Recorded data:
== Segment start ==

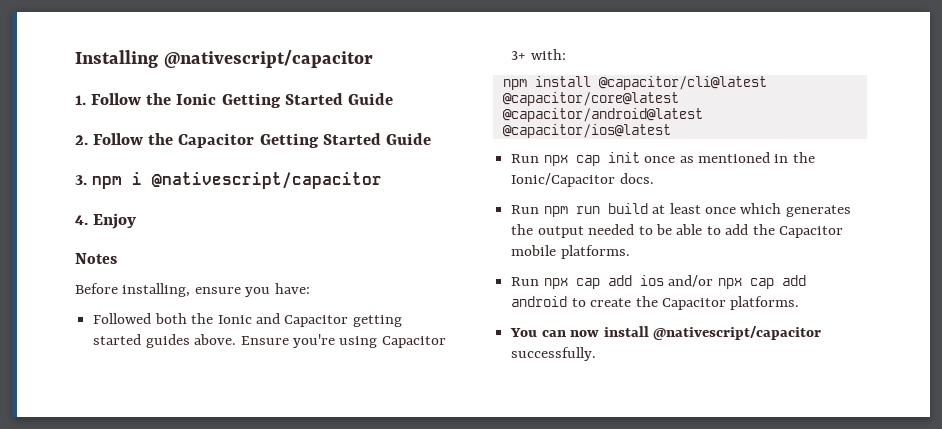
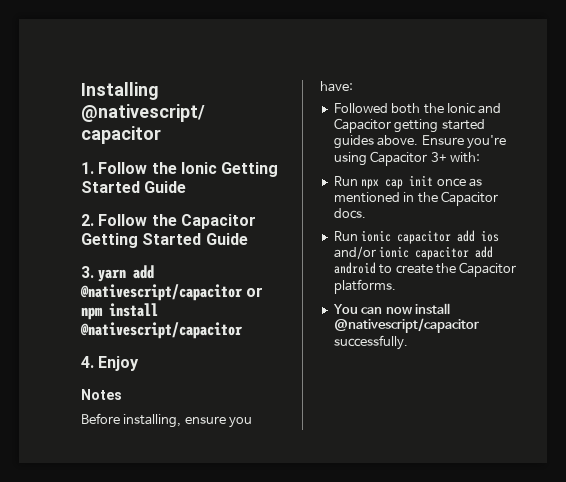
[92,172,143,189] npm i -> [98,265,155,282] [80,284,264,301] [81,303,158,320] yarn add @nativescript/capacitor or npm install
[502,76,767,90] [502,92,679,106] [502,108,703,122] [502,124,671,138] // npm install @capacitor/cli@latest @capacitor/core@latest @capacitor/android@latest @capacitor/ios@latest -> (480, 157) none
[511,173,616,187] Ionic/Capacitor -> [440,191,498,206] Capacitor
[543,203,851,217] [511,224,844,238] [511,245,630,259] [511,277,600,289] npm run build at least once which generates the output needed to be able to add the Capacitor mobile platforms. // Run npx cap -> [361,230,452,244] ionic capacitor
[717,278,774,289] npx cap -> [379,246,470,260] ionic capacitor

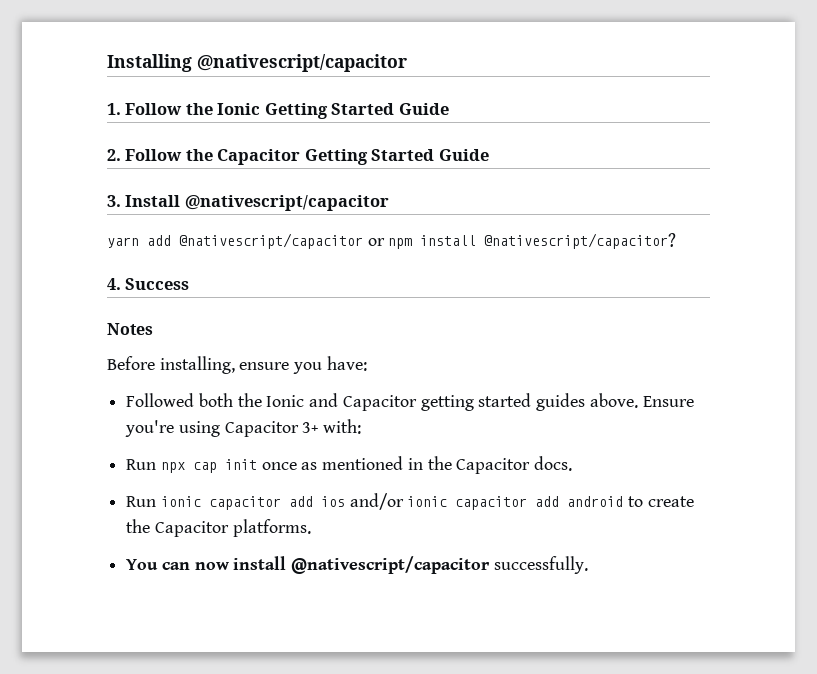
(94, 272) none -> [125,195,389,211] Install @nativescript/capacitor //
[80,322,243,339] @nativescript/capacitor -> [484,233,677,249] @nativescript/capacitor?
[98,356,140,371] Enjoy -> [125,278,190,290] Success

== Segment end ==

* **Prompt**: Write the records out again verbatim and omit the pictures they contain.

* **Answer to this exercise**:
[92,172,143,189] npm i -> [98,265,155,282] [80,284,264,301] [81,303,158,320] yarn add @nativescript/capacitor or npm install
[502,76,767,90] [502,92,679,106] [502,108,703,122] [502,124,671,138] // npm install @capacitor/cli@latest @capacitor/core@latest @capacitor/android@latest @capacitor/ios@latest -> (480, 157) none
[511,173,616,187] Ionic/Capacitor -> [440,191,498,206] Capacitor
[543,203,851,217] [511,224,844,238] [511,245,630,259] [511,277,600,289] npm run build at least once which generates the output needed to be able to add the Capacitor mobile platforms. // Run npx cap -> [361,230,452,244] ionic capacitor
[717,278,774,289] npx cap -> [379,246,470,260] ionic capacitor

(94, 272) none -> [125,195,389,211] Install @nativescript/capacitor //
[80,322,243,339] @nativescript/capacitor -> [484,233,677,249] @nativescript/capacitor?
[98,356,140,371] Enjoy -> [125,278,190,290] Success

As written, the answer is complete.